Larry Merrill, a division chief in the EPA's watershed protection division in Philadelphia, said the agency has been recommending that states adopt its E. coli standard since the mid-1980s.
"We would feel much more comfortable with the state's monitoring program if they could increase the number of streams for which they have bacteriological data," Merrill said.

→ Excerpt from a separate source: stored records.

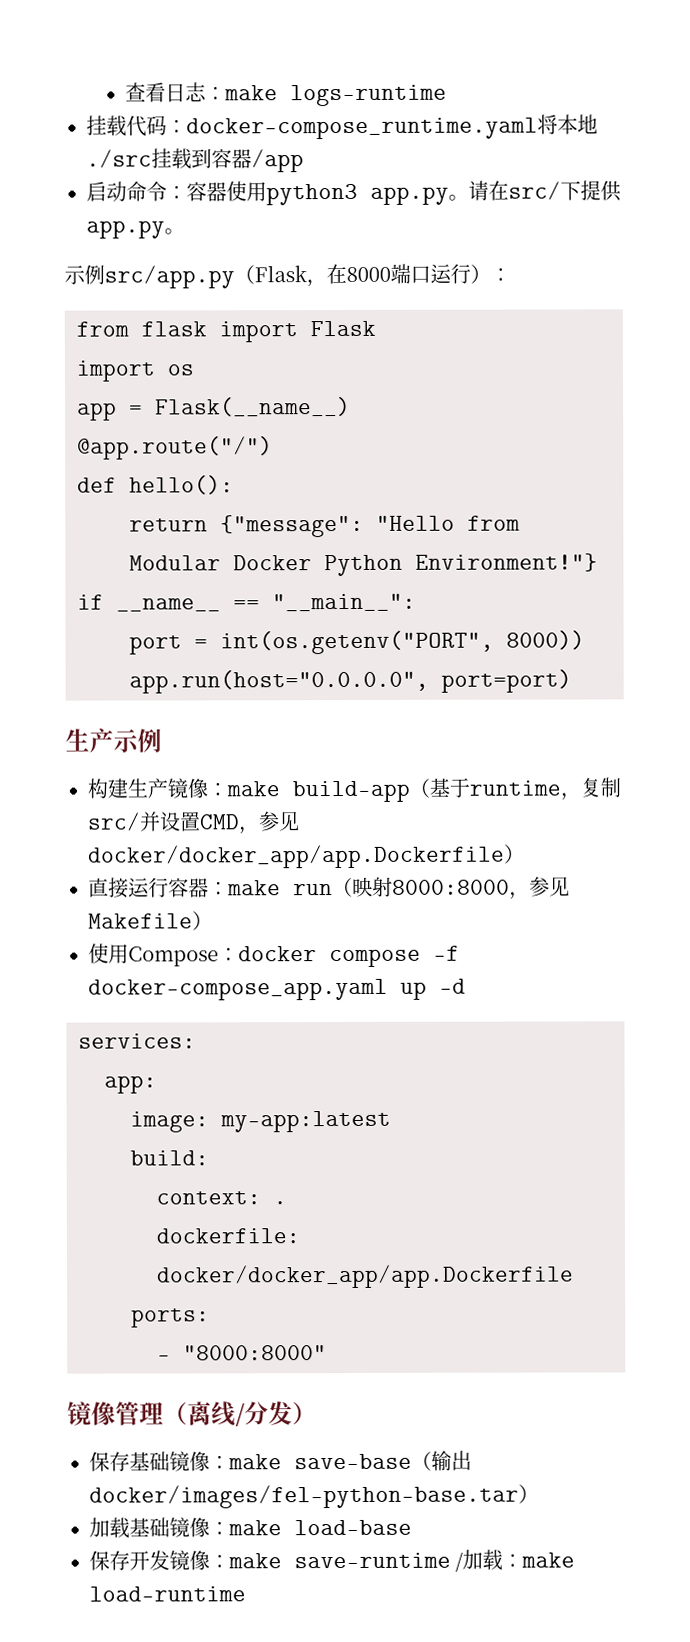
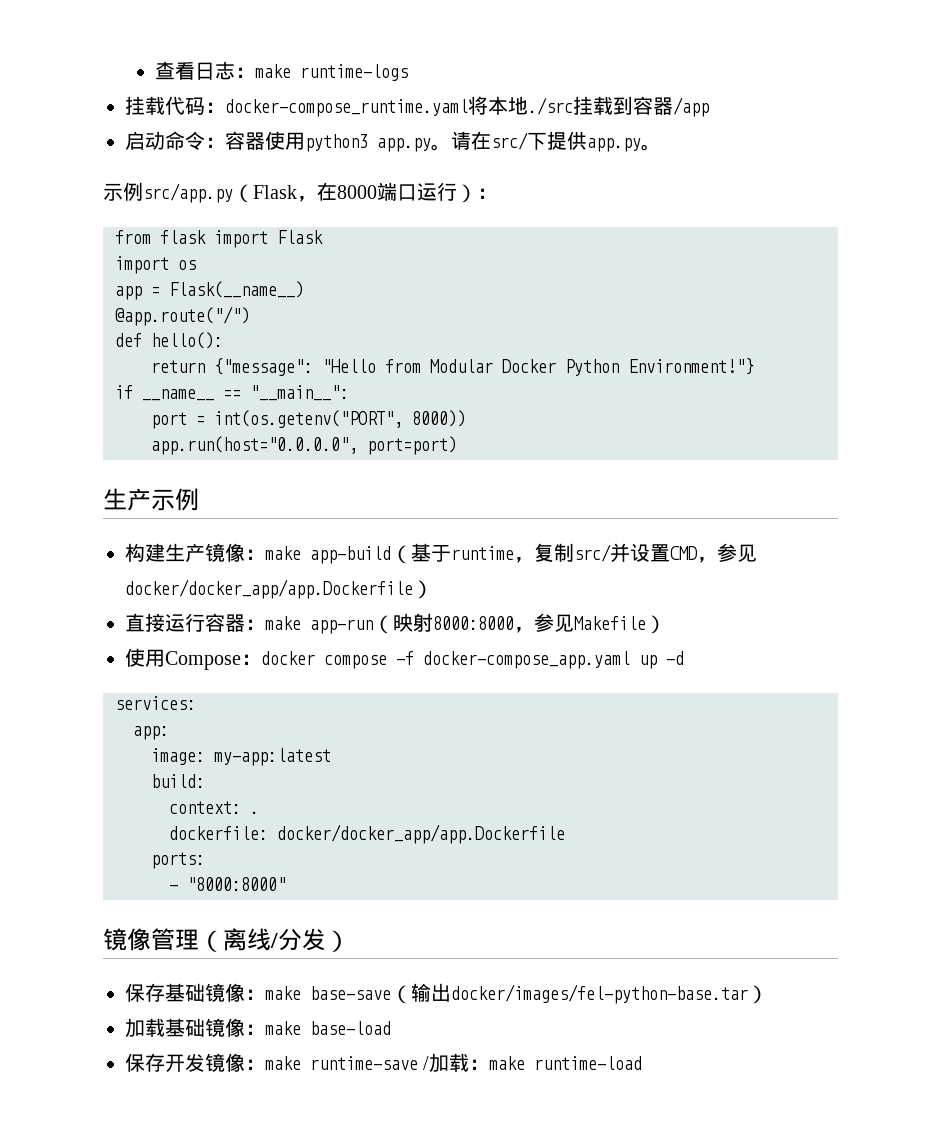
- 查看日志：make logs-runtime
+ 查看日志：make runtime-logs
- 构建生产镜像：make build-app（基于runtime，复制src/并设置CMD，参见docker/docker_app/app.Dockerfile）
+ 构建生产镜像：make app-build（基于runtime，复制src/并设置CMD，参见docker/docker_app/app.Dockerfile）
- 直接运行容器：make run（映射8000:8000，参见Makefile）
+ 直接运行容器：make app-run（映射8000:8000，参见Makefile）
- 保存基础镜像：make save-base（输出docker/images/fel-python-base.tar）
+ 保存基础镜像：make base-save（输出docker/images/fel-python-base.tar）
- 加载基础镜像：make load-base
+ 加载基础镜像：make base-load
- 保存开发镜像：make save-runtime /加载：make load-runtime
+ 保存开发镜像：make runtime-save /加载：make runtime-load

He said a $75,000 federal-state pilot study of streams in Allegheny County is planned for next summer to work out a bacteriological assessment protocol that can be used statewide.
Volunteers needed
William Luneburg, director of the University of Pittsburgh's environmental law program, said the state is moving too slowly in identifying impaired streams. He said Pennsylvania will have to increase its reliance on non-governmental organizations and individuals to collect water quality data in a timely manner.
There are hundreds of volunteer organizations in the state but few are stepping forward to do bacteriological testing because such tests require some level of technical training. Shertzer said the DEP has mailed 466 letters to watershed organizations, environmental groups and local governments asking for such help but received only nine responses. It used data from seven of those in compiling its 2004 assessment report.
Collins said an independent Allegheny County watershed association or government-supported authority is needed to collect, analyze and publicize water quality data about the region's network of rivers and streams.
A model for such an organization is the Charles River Watershed Association, which has monitored water quality since 1995 along the Charles and its tributaries near Boston using 80 volunteers.
"We need a rigorous assessment and an advocate for the region's natural systems," Collins said, "and now it's not entirely clear if anyone or any agency is doing that."